● **Required work**
In the listing that follows, copy out each line that includes the word "subtotal".

=====

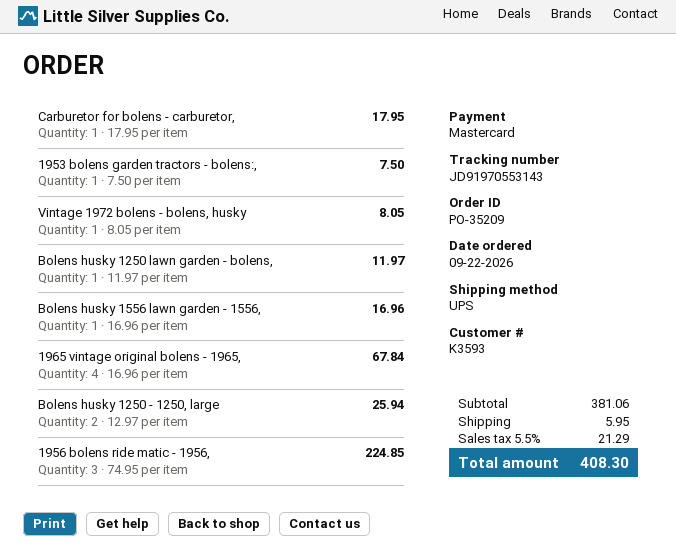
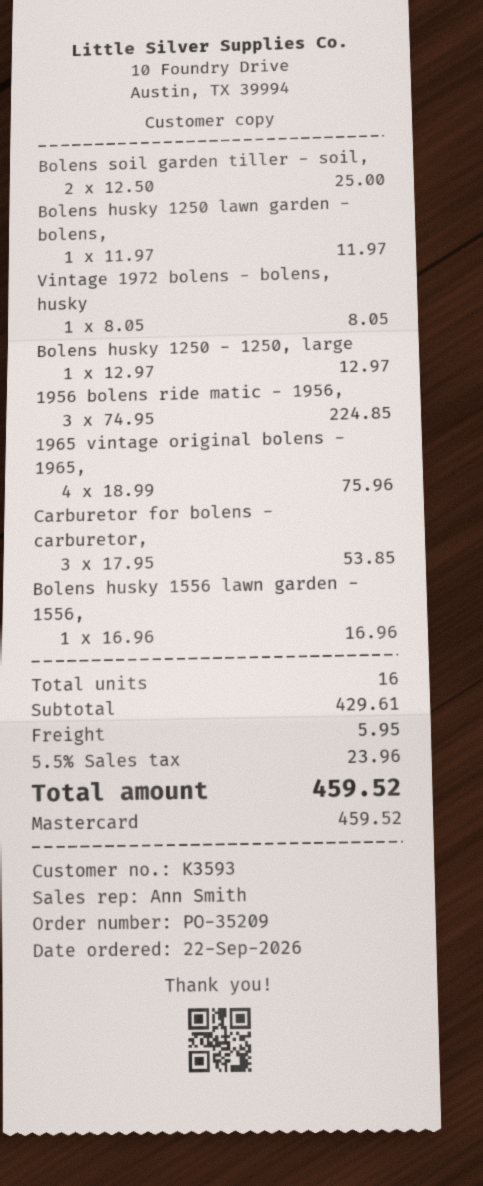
Carburetor for bolens - carburetor,: 1 x 17.95 = 17.95 -> 3 x 17.95 = 53.85
1953 bolens garden tractors - bolens:,: 1 x 7.50 = 7.50 -> none
1965 vintage original bolens - 1965,: 4 x 16.96 = 67.84 -> 4 x 18.99 = 75.96
Bolens husky 1250 - 1250, large: 2 x 12.97 = 25.94 -> 1 x 12.97 = 12.97
Bolens soil garden tiller - soil,: none -> 2 x 12.50 = 25.00
subtotal: 381.06 -> 429.61
tax: 5.5% = 21.29 -> 5.5% = 23.96
total: 408.30 -> 459.52

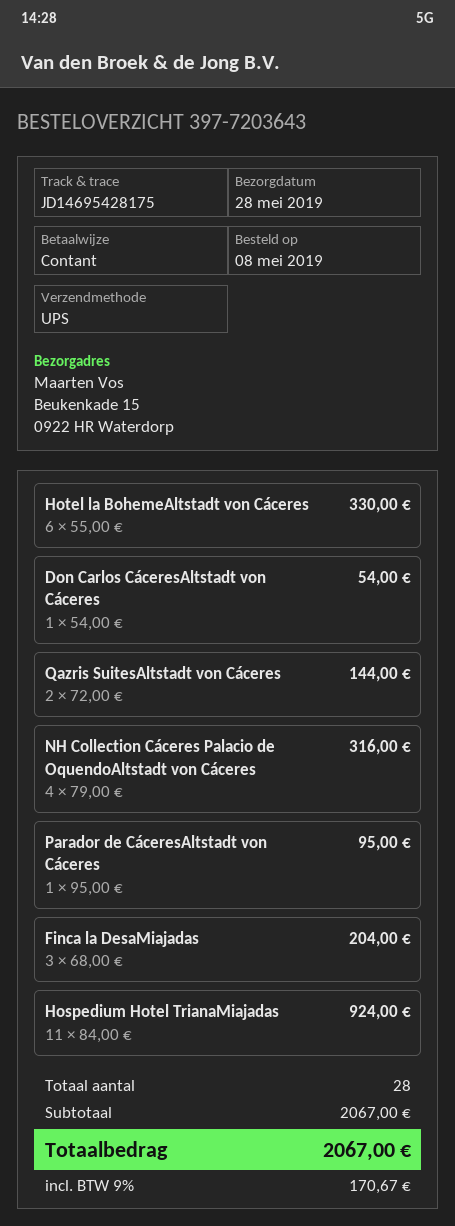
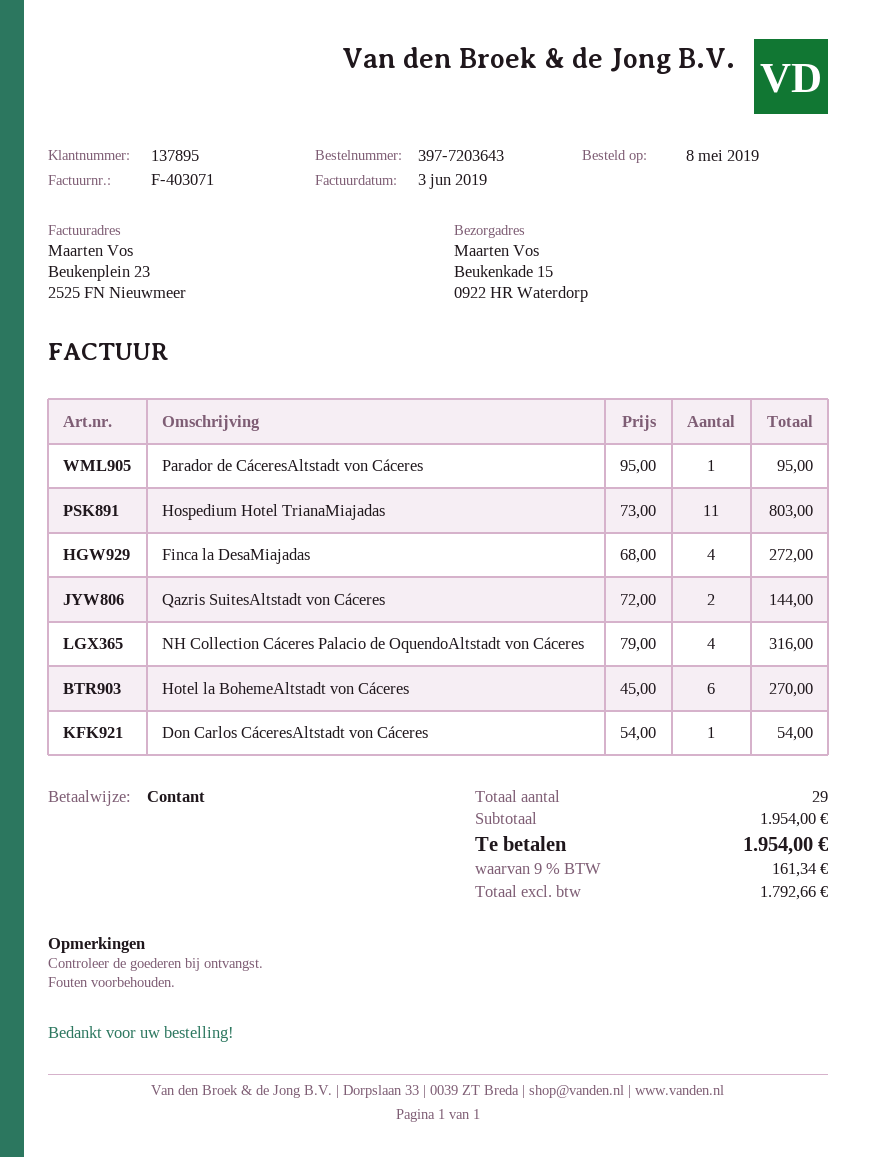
Hotel la BohemeAltstadt von Cáceres: 6 x 55.00 = 330.00 -> 6 x 45.00 = 270.00
Finca la DesaMiajadas: 3 x 68.00 = 204.00 -> 4 x 68.00 = 272.00
Hospedium Hotel TrianaMiajadas: 11 x 84.00 = 924.00 -> 11 x 73.00 = 803.00
total quantity: 28 -> 29
subtotal: 2067.00 -> 1954.00
tax: 9% = 170.67 -> 9% = 161.34
total: 2067.00 -> 1954.00

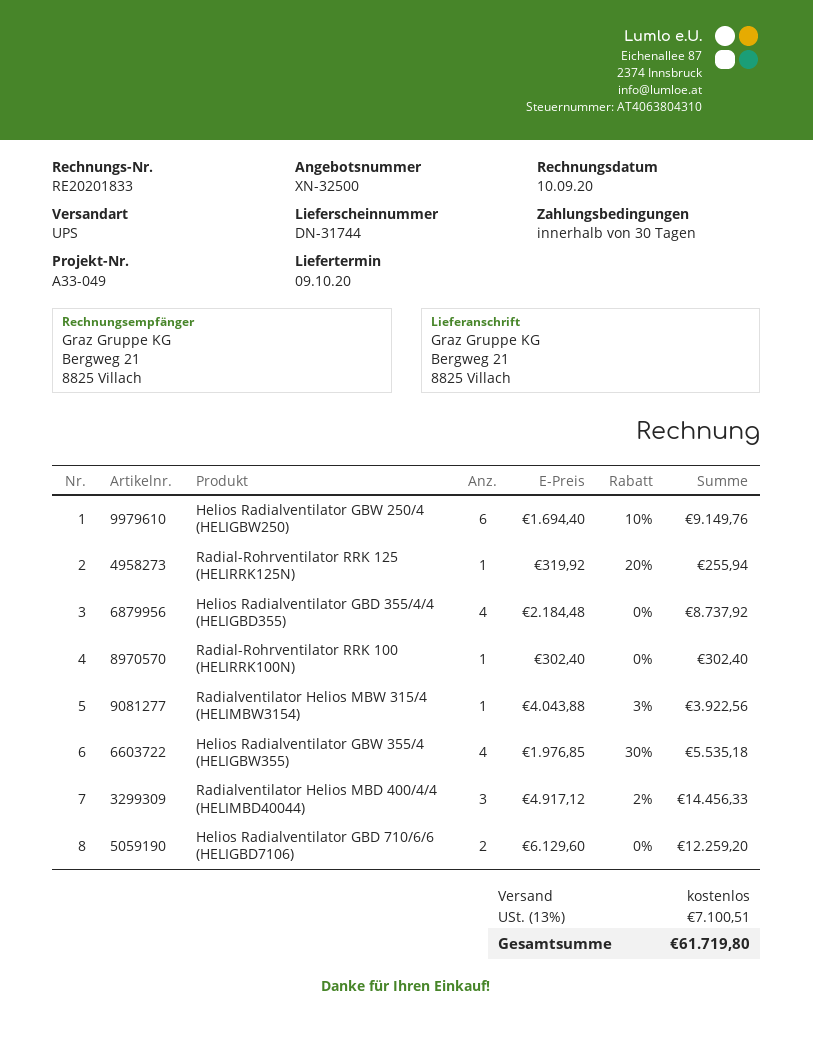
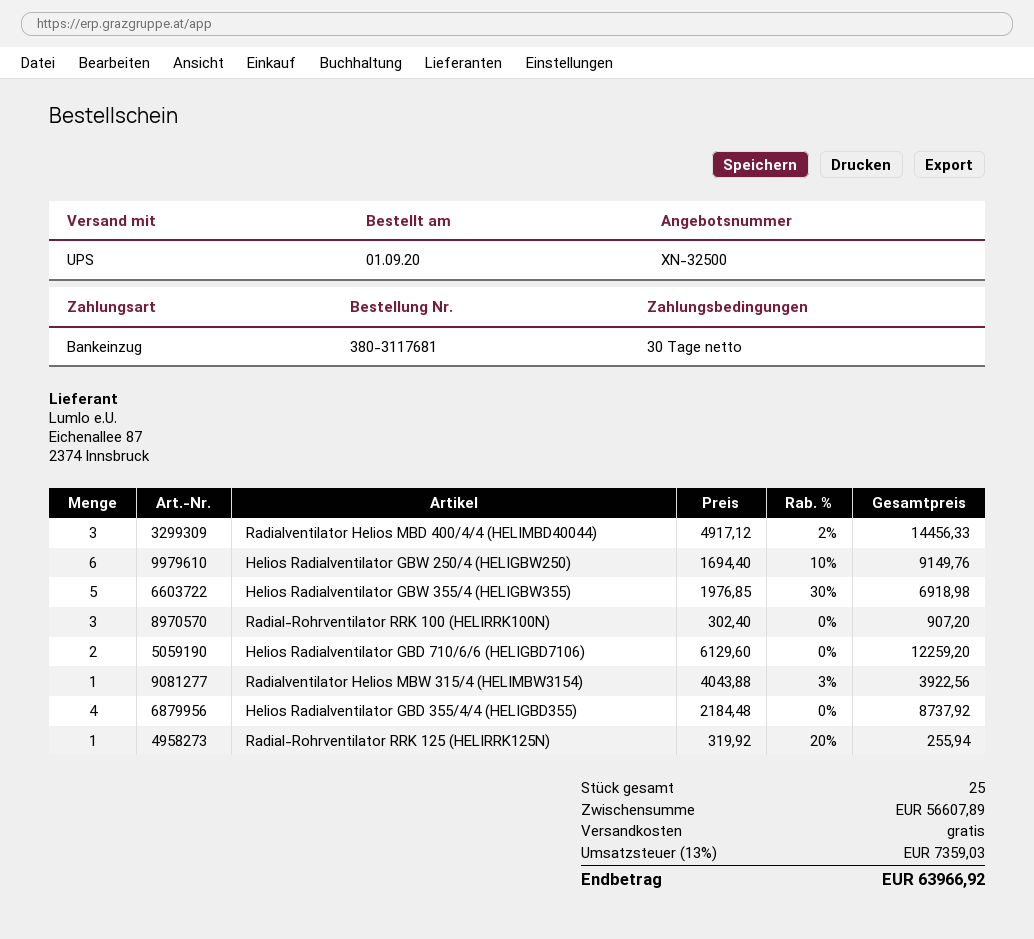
Radial-Rohrventilator RRK 100 (HELIRRK100N): 1 x 302.40 = 302.40 -> 3 x 302.40 = 907.20
Helios Radialventilator GBW 355/4 (HELIGBW355): 4 x 1976.85 - 30% = 5535.18 -> 5 x 1976.85 - 30% = 6918.98
tax: 13% = 7100.51 -> 13% = 7359.03
total: 61719.80 -> 63966.92

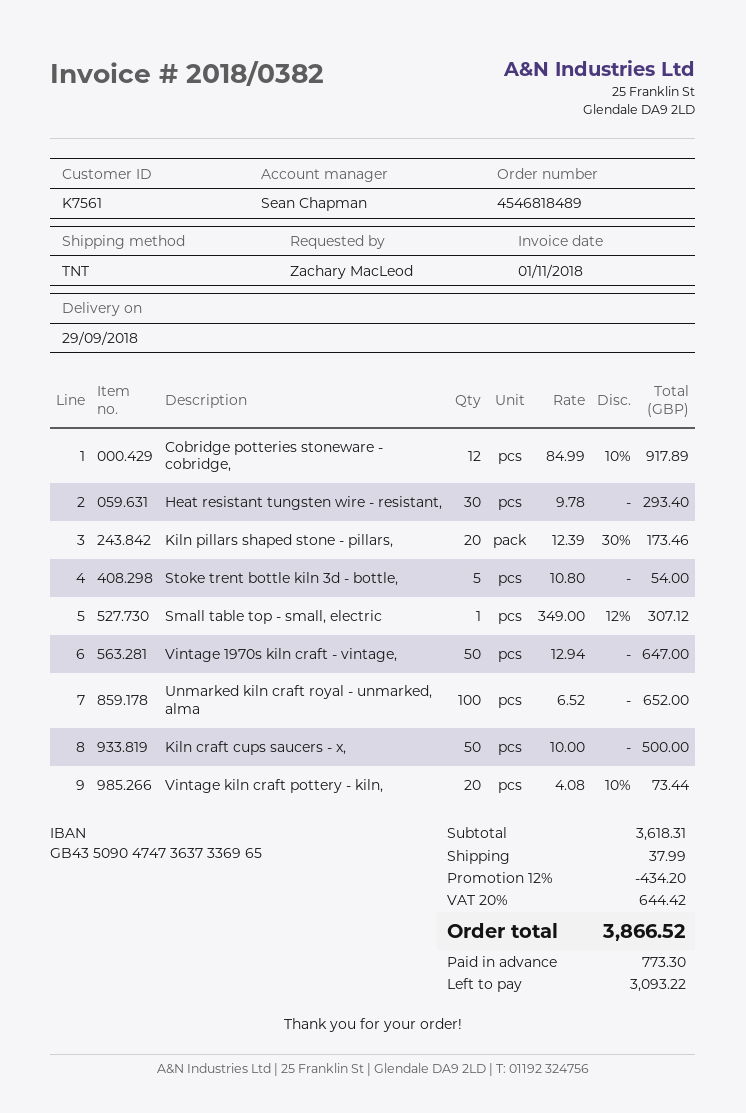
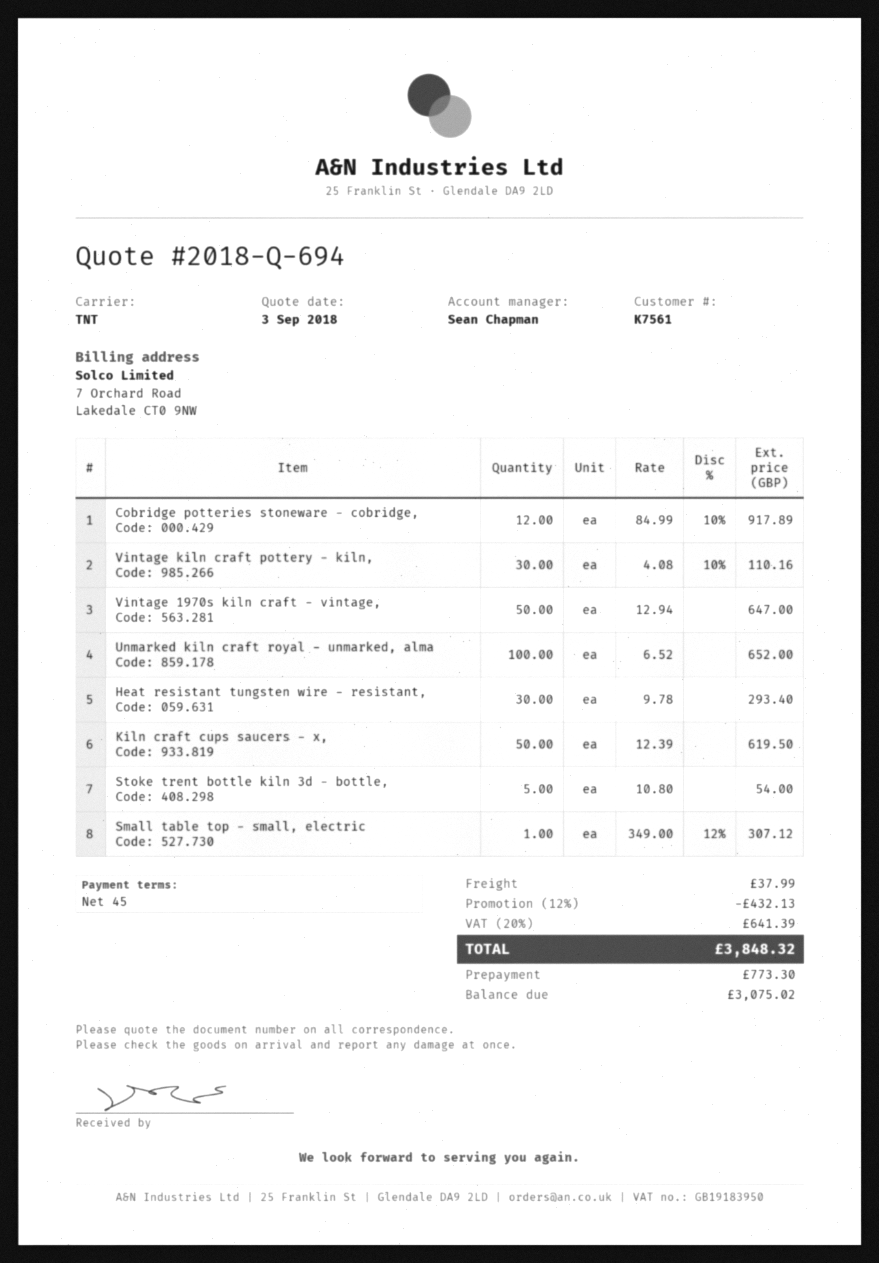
Kiln pillars shaped stone - pillars,: 20 x 12.39 - 30% = 173.46 -> none
Kiln craft cups saucers - x,: 50 x 10.00 = 500.00 -> 50 x 12.39 = 619.50
Vintage kiln craft pottery - kiln,: 20 x 4.08 - 10% = 73.44 -> 30 x 4.08 - 10% = 110.16
discount: 12% = 434.20 -> 12% = 432.13
tax: 20% = 644.42 -> 20% = 641.39
total: 3866.52 -> 3848.32
balance: 3093.22 -> 3075.02

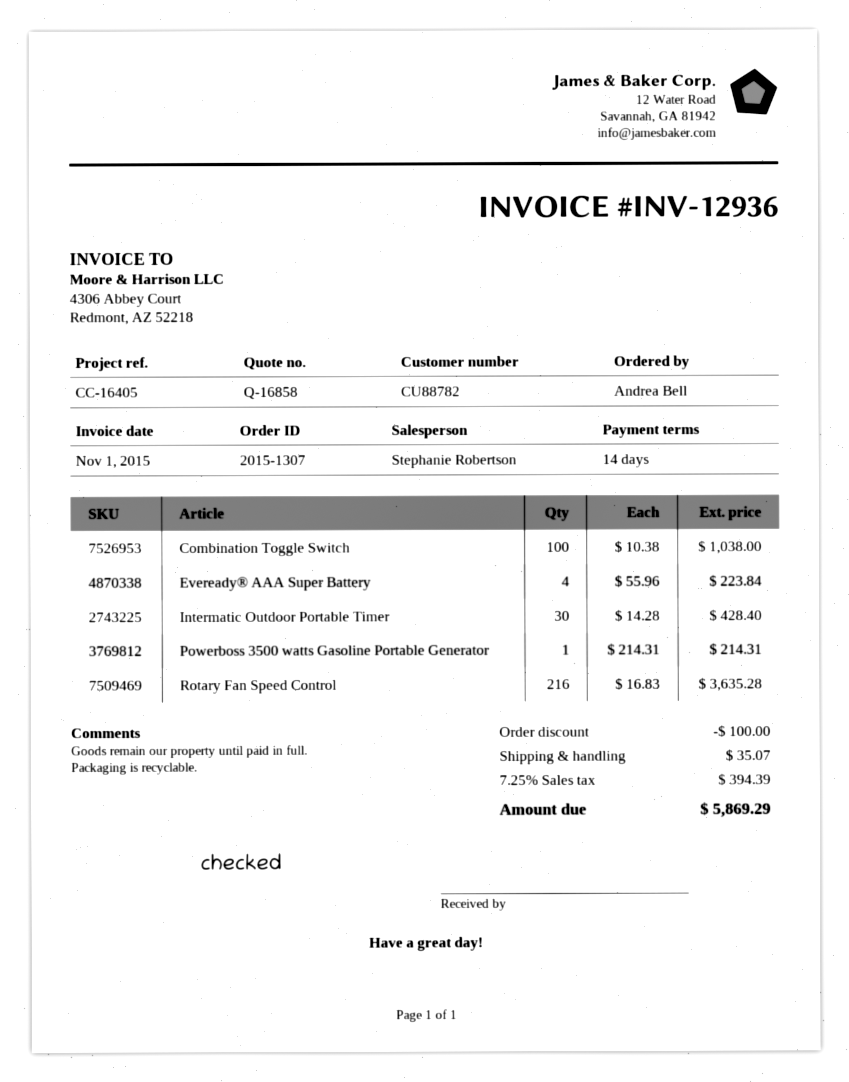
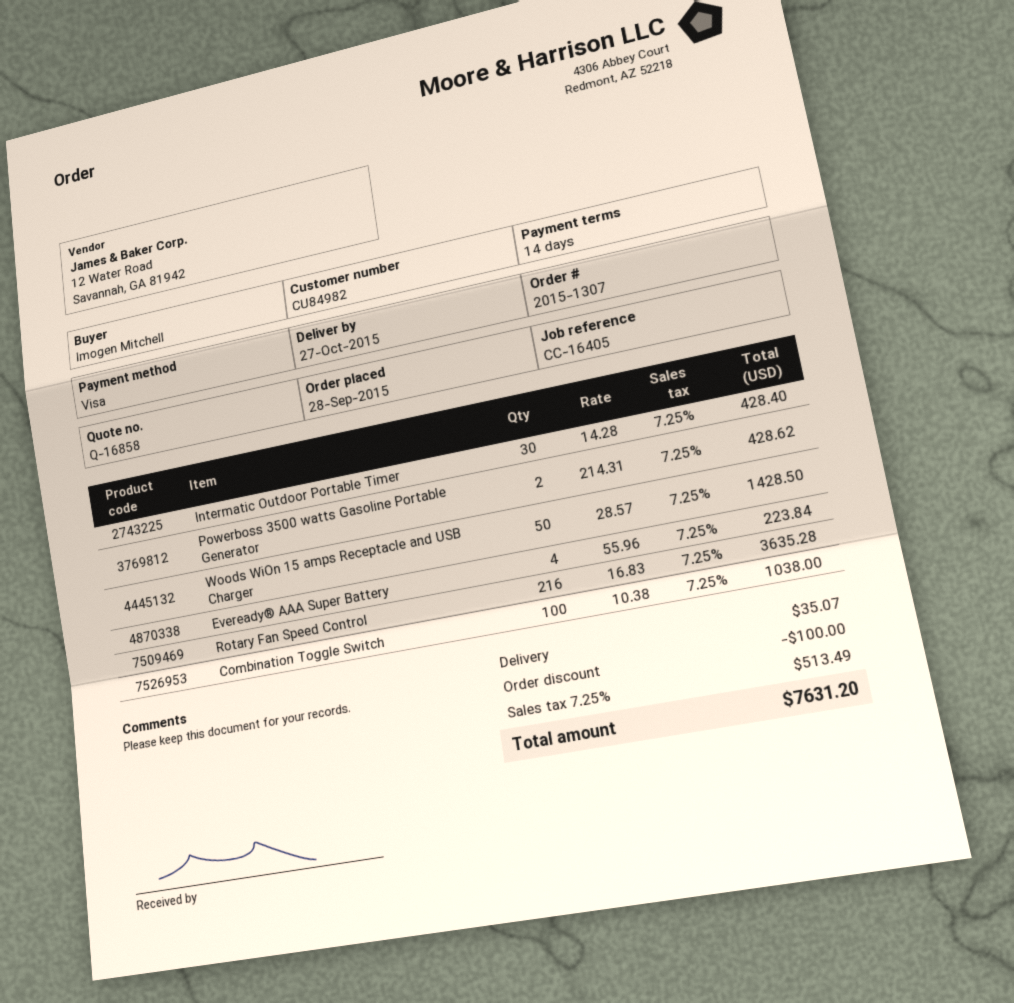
customer number: CU88782 -> CU84982
ordered by: Andrea Bell -> Imogen Mitchell
Powerboss 3500 watts Gasoline Portable Generator: 1 x 214.31 = 214.31 -> 2 x 214.31 = 428.62
Woods WiOn 15 amps Receptacle and USB Charger: none -> 50 x 28.57 = 1428.50
tax: 7.25% = 394.39 -> 7.25% = 513.49
total: 5869.29 -> 7631.20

=====

● **Response to this task**
subtotal: 381.06 -> 429.61
subtotal: 2067.00 -> 1954.00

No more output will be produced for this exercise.